Want to lose some weight? You don't need to spend a lot of money on fancy pills or nutritional bars. It's all about calories in vs. calories out (fyi: calories out need to be greater than calories in... very important!). The number one way to keep up with your calories is by keeping a food diary. Keep a pad of paper in the kitchen and write down everything you eat - EVERYTHING! This not only helps you see how many calories you're ingesting, but also makes you aware of them and holds you accountable. Another benefit of a food diary is it helps you learn portion sizes and control because you are having to read labels.
Still reading? Good. Next you need to figure out how many calories you burn daily - click here for a good web tool to help you. The final step is figuring out how to increase the calories burned (hint: exercise) and decrease calories consumed. Set a calorie limit for your weekdays and allow yourself a slight increase on the weekends - that way you will feel like you are getting a reward each weekend and won't feel so deprived. A good start is to decrease your calorie intake by 400-500 below the average amount you burn each day. Even with an increase on the weekend, this will give you a weekly calorie deficit of about 3000 (3500 = 1 pound). If you add exercise on top of this, you can easily lose a pound a week, if not more.

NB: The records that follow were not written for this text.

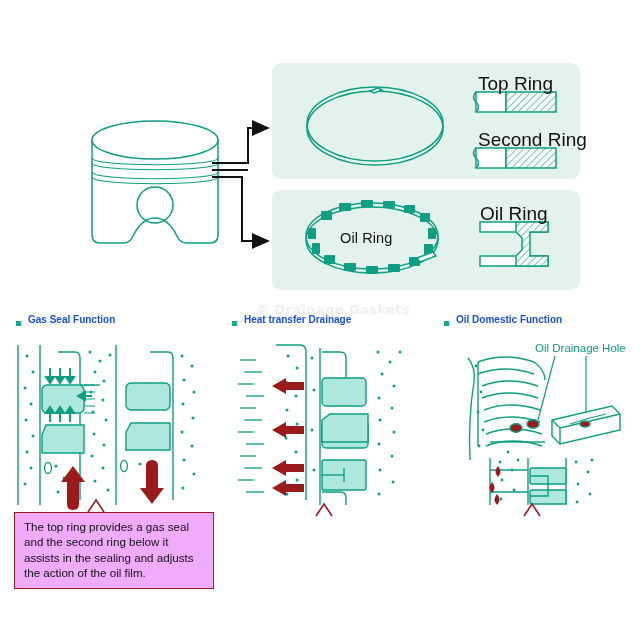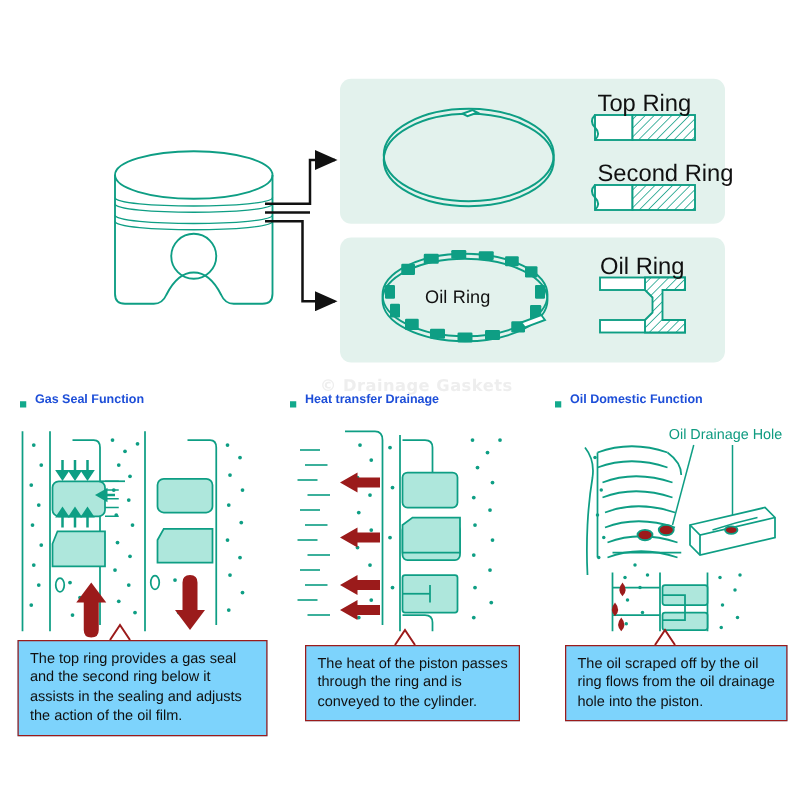--- a/index.html
+++ b/index.html
@@ -35,7 +35,7 @@
 
   
   .callout {
-    position:absolute; border:1.6px solid #9b1b1b; background:#7dd3fc;
+    position:absolute; border:1.6px solid #9b1b1b; background:#f0abfc;
     padding:6px 8px 7px 9px; color:#101010; font-size:11.6px; line-height:1.33;
   }
 

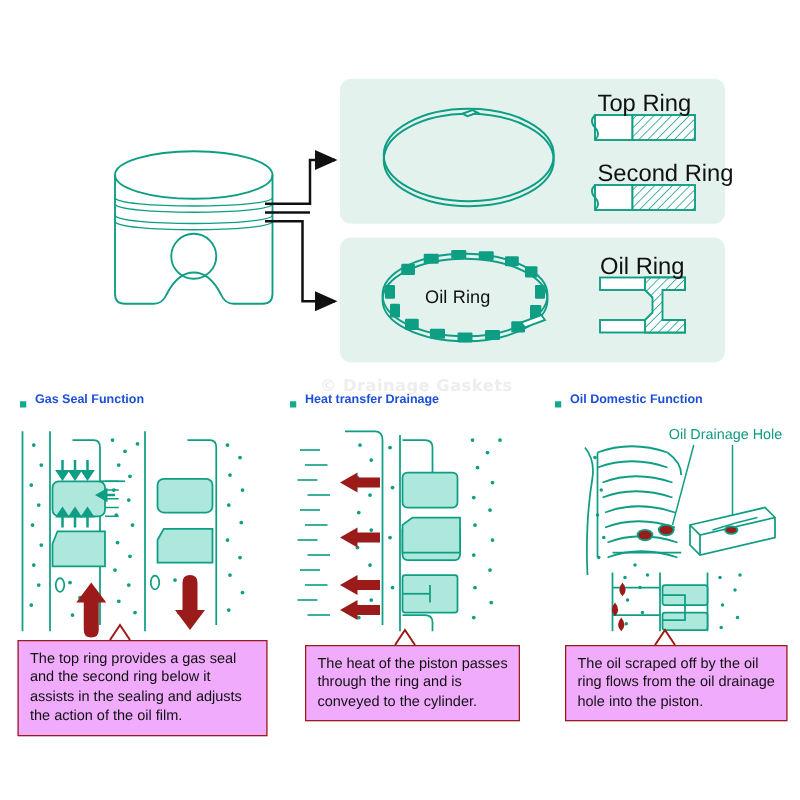--- a/index.html
+++ b/index.html
@@ -376,7 +376,6 @@
 
   <div class="callout" style="left:14px; top:512px; width:200px;">The top ring provides a gas seal and the second ring below it assists in the sealing and adjusts the action of the oil film.</div>
 
-  <div class="callout" style="left:244px; top:516px; width:172px;">The heat of the piston passes through the ring and is conveyed to the cylinder.</div>
 
   <div class="callout" style="left:452px; top:516px; width:178px;">The oil scraped off by the oil ring flows from the oil drainage hole into the piston.</div>
 

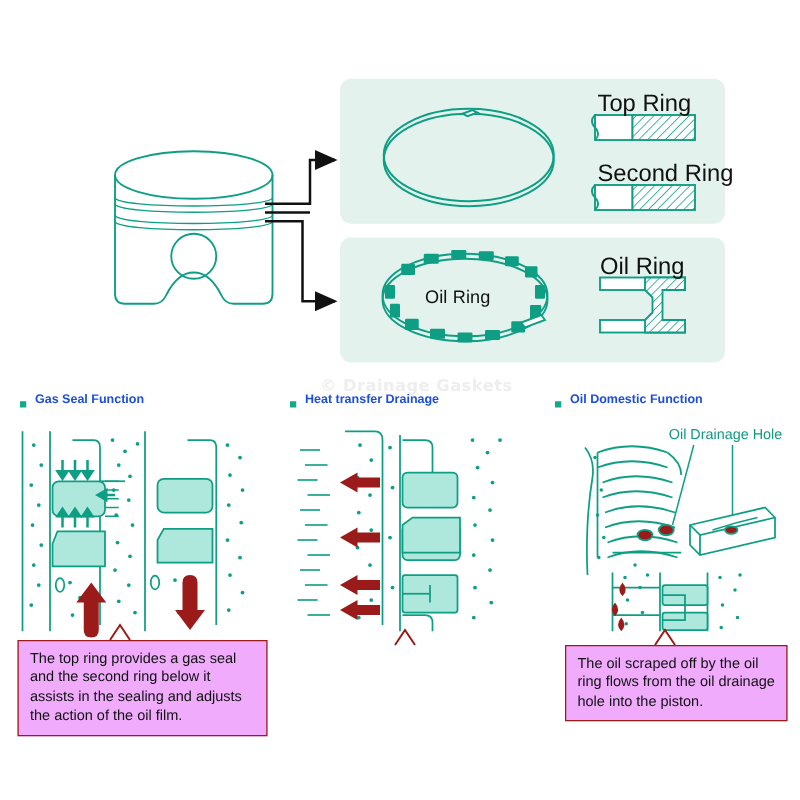--- a/index.html
+++ b/index.html
@@ -377,7 +377,6 @@
   <div class="callout" style="left:14px; top:512px; width:200px;">The top ring provides a gas seal and the second ring below it assists in the sealing and adjusts the action of the oil film.</div>
 
 
-  <div class="callout" style="left:452px; top:516px; width:178px;">The oil scraped off by the oil ring flows from the oil drainage hole into the piston.</div>
 
 </div>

Just remember, sometimes when you start an exercise program it causes you to feel more hungry than normal. To offset this increase, make sure you are eating quality foods such as whole grains, lean proteins (low fat cheese, greek yogurt, skinless chicken, eggs), and good fats (olive oil, nuts, avocado, olives). This will help you feel satisfied most of the day. And remember my motto "If you want to lose weight, sometimes you're gonna be hungry." Just make sure to curb the hunger with smart choices. If you get too hungry, you are more likely to make poor food choices. Sugar and white bread are the worst - causing blood sugar spikes which eventually cause a crash - plus high in calories and low in nutrition. If you try any of these ideas, let me know how it goes and how you progress.